**Exercise brief:** Check every line of the data for the word "美しい地球", and copy those that have it.

**Data to process:**

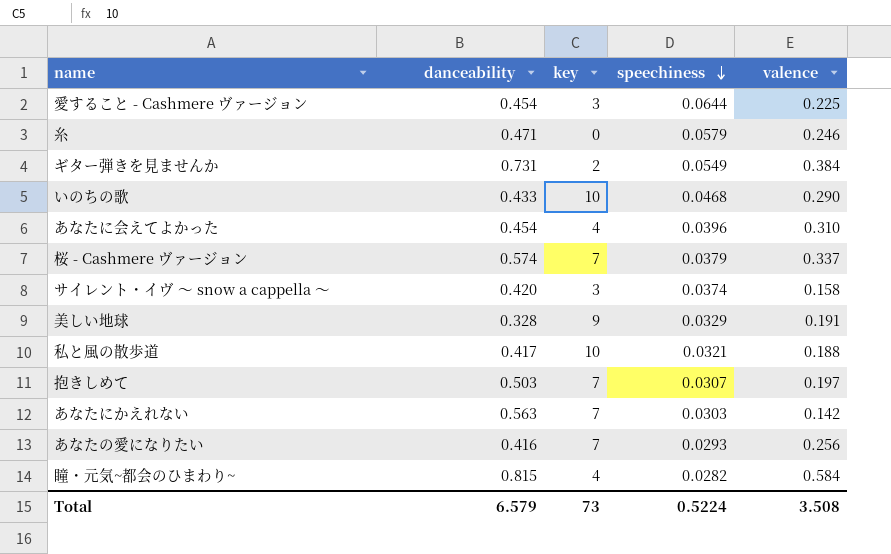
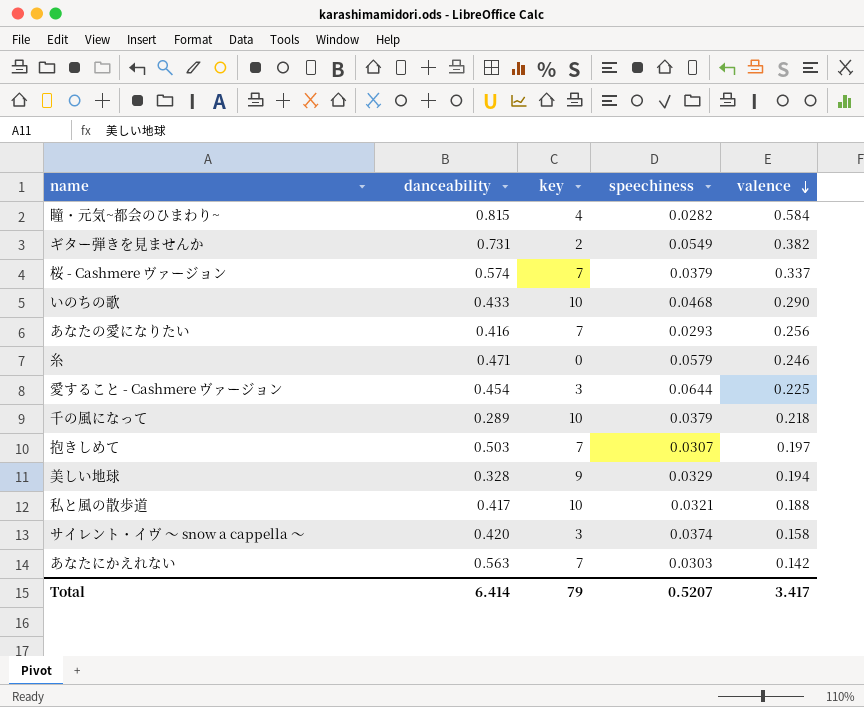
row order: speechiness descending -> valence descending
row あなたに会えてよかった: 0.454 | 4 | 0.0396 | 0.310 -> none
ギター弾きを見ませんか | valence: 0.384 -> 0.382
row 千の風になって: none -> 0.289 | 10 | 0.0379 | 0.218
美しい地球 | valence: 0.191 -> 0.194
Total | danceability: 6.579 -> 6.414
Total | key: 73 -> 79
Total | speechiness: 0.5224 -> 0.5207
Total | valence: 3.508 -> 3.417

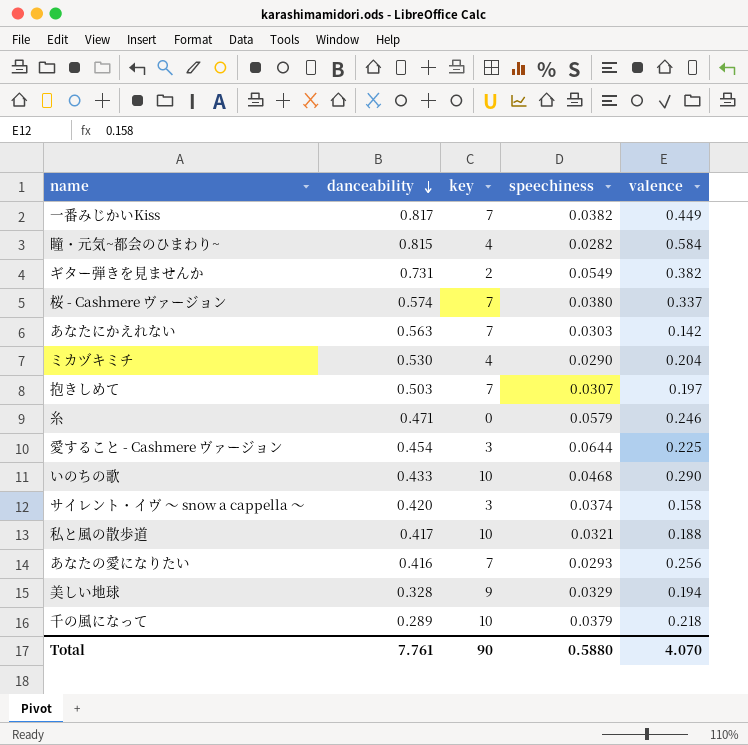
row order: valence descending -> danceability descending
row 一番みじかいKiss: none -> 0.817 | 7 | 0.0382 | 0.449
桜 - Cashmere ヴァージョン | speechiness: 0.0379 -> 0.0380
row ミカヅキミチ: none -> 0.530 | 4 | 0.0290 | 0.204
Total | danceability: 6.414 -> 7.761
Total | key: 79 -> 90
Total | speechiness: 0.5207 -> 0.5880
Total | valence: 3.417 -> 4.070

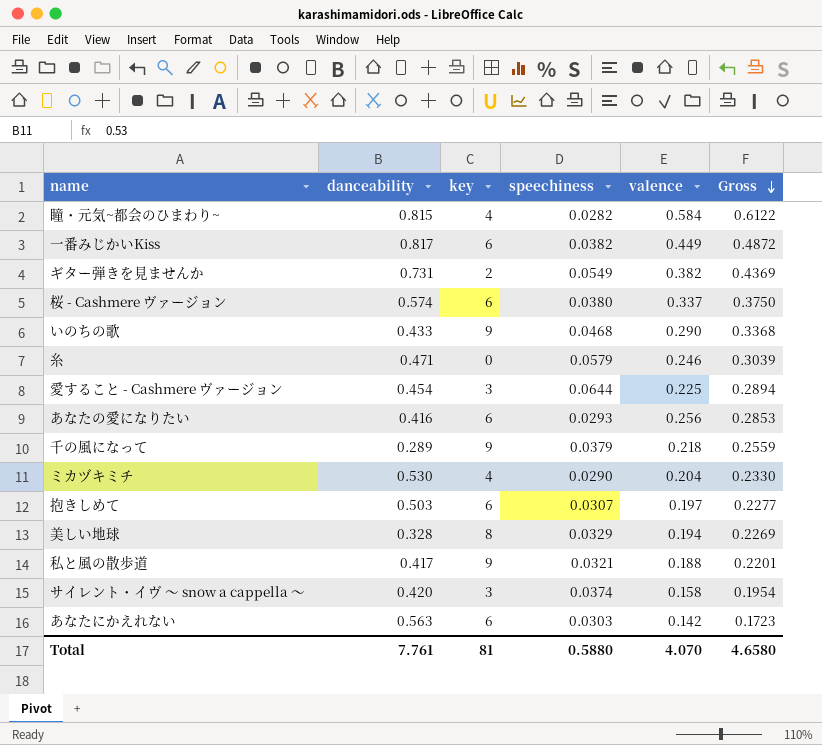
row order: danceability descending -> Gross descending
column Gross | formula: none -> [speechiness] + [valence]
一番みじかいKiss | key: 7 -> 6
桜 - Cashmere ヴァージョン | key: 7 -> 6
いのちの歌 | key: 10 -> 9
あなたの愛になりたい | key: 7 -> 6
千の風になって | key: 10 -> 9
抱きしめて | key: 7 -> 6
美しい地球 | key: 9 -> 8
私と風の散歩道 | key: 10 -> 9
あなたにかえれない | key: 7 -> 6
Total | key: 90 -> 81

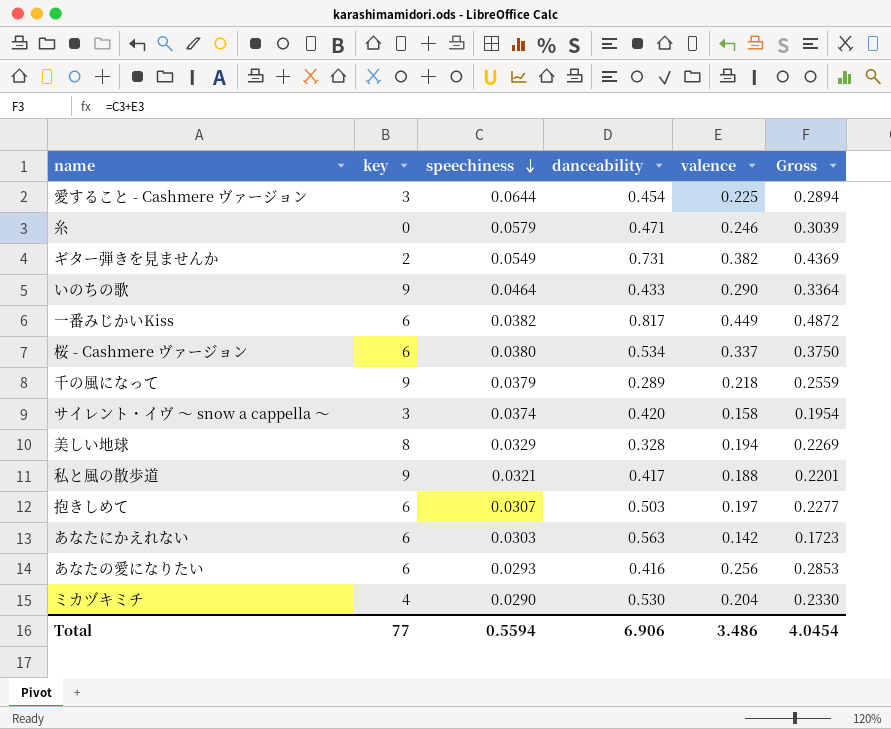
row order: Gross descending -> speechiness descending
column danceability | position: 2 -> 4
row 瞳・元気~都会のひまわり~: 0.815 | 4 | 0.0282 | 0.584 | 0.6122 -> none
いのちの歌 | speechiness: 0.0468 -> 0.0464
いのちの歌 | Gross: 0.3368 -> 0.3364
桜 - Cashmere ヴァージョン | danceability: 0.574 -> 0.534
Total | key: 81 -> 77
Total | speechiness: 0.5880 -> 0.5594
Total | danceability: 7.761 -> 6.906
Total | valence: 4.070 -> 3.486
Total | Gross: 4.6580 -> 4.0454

**Exercise answer:**
美しい地球 | valence: 0.191 -> 0.194
美しい地球 | key: 9 -> 8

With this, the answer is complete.